Refusing to Accept Restrictions

Feminist activism that enables people to have safe abortions outside the healthcare system has a long history in Argentina. It has become particularly prominent over the last two decades as medical and communication technologies have made it increasingly easy for activists to connect and safe to have abortions outside the healthcare system. Once contacted, activists will accompany the pregnant person in her decision-making, medication procurement, and terminating the pregnancy itself. Information about this is fairly easily accessible online, and activist groups promote their work through high profile social media campaigns. Despite this activism taking place in the private space of the home and being an intimate process in that it often only involves two people, it is understood by activists and abortion seekers alike as a deeply political act of refusing to accept legal and practical restrictions of abortion access.

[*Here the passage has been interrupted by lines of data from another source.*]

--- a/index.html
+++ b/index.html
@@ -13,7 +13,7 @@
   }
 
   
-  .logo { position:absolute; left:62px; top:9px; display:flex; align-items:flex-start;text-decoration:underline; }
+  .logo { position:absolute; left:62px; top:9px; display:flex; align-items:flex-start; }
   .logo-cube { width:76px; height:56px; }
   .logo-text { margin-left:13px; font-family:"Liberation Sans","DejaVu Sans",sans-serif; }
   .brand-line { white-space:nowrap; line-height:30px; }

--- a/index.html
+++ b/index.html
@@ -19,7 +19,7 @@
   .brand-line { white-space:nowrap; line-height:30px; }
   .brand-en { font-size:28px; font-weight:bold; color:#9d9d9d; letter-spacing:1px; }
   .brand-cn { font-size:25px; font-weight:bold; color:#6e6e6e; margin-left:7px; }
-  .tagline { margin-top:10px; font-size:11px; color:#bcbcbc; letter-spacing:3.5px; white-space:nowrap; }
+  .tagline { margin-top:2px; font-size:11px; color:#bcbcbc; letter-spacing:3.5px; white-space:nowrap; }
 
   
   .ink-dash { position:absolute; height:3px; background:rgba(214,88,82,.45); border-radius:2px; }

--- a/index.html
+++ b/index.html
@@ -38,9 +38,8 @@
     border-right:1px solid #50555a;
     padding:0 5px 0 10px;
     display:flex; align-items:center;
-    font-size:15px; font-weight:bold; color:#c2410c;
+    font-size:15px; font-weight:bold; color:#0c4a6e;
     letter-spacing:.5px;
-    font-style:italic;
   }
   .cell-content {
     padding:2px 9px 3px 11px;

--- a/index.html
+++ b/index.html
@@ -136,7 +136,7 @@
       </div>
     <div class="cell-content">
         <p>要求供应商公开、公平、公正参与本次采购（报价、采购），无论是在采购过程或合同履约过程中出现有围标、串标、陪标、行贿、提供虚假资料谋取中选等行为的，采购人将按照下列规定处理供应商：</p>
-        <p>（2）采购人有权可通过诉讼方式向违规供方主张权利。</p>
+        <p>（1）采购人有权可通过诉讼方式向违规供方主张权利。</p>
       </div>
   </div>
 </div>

Digital and Private Spaces for Abortion Activism in Buenos Aires

Even prior to the ongoing COVID-19 pandemic, social media and messaging apps were important tools for activists to connect to abortion seekers, share educational material, as well as to invoke a sense of feminist community among those involved. Then already, digital and private spaces were used to supplement activism taking place in physical public spaces — from streets to public transport. Especially due to their role as a vehicle for community-building, it makes sense to think of them as hybrid spaces constituting alternative ‘publics’ in which activists pursue their struggle for reproductive justice. With COVID-19, reliance on digital spaces has increased even further. When it has been no longer possible to even carry out the one-on-one support outlined above, activists have wholly relied on digital platforms for their work, thus divorcing political space entirely from traditional, physical sites of action.

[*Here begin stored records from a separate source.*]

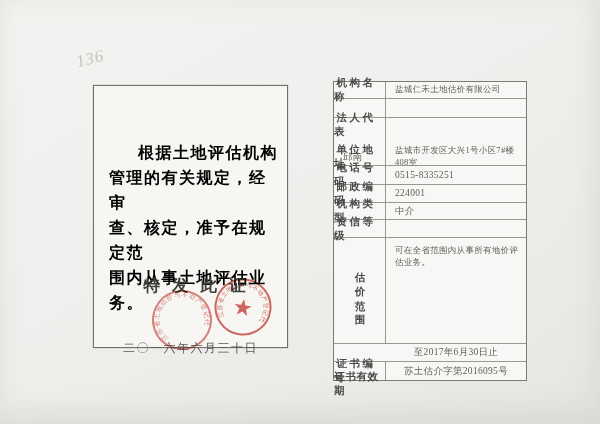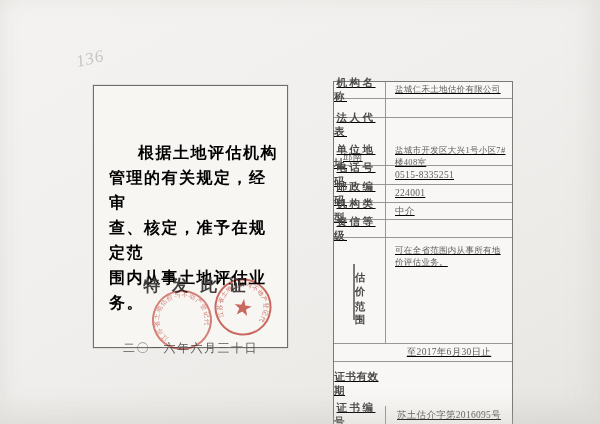--- a/index.html
+++ b/index.html
@@ -53,8 +53,8 @@
   .stamp .star { fill:#cb564d; }
   
   .cert-table {
-    position:absolute; left:333px; top:81px; width:180px;
-    border:1.3px solid #7b7a77; background:#f8f7f5;text-decoration:underline;
+    position:absolute; left:333px; top:81px; width:194px;
+    border:1.3px solid #7b7a77; background:#f8f7f5;
   }
   .row { display:flex; border-bottom:1px solid #989794; }
   .row:last-child { border-bottom:none; }

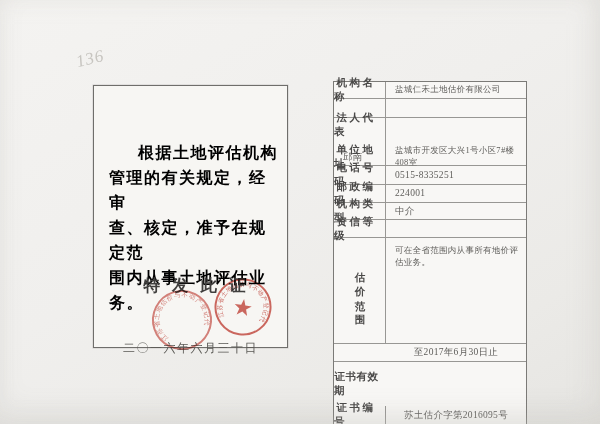--- a/index.html
+++ b/index.html
@@ -154,7 +154,7 @@
       <div class="label-cell tight">证书有效期</div>
       <div class="value-cell center">至2017年6月30日止</div>
     </div>
-    <div class="row" style="height:18px;margin-top:44px;">
+    <div class="row" style="height:18px;">
       <div class="label-cell">证书编号</div>
       <div class="value-cell center">苏土估介字第2016095号</div>
     </div>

By politicising private and digital spaces, feminists have been able to build activist communities in places where physical mobilising is either insufficient for addressing certain facets of an issue or is restricted by external circumstances like COVID-19. As the case of abortion activism in Buenos Aires and in Argentina in general illustrates, it is important to pay attention to the political use of spaces that lie beyond those in which we typically expect political action to appear when seeking to understand struggles for social justice in all their complexity.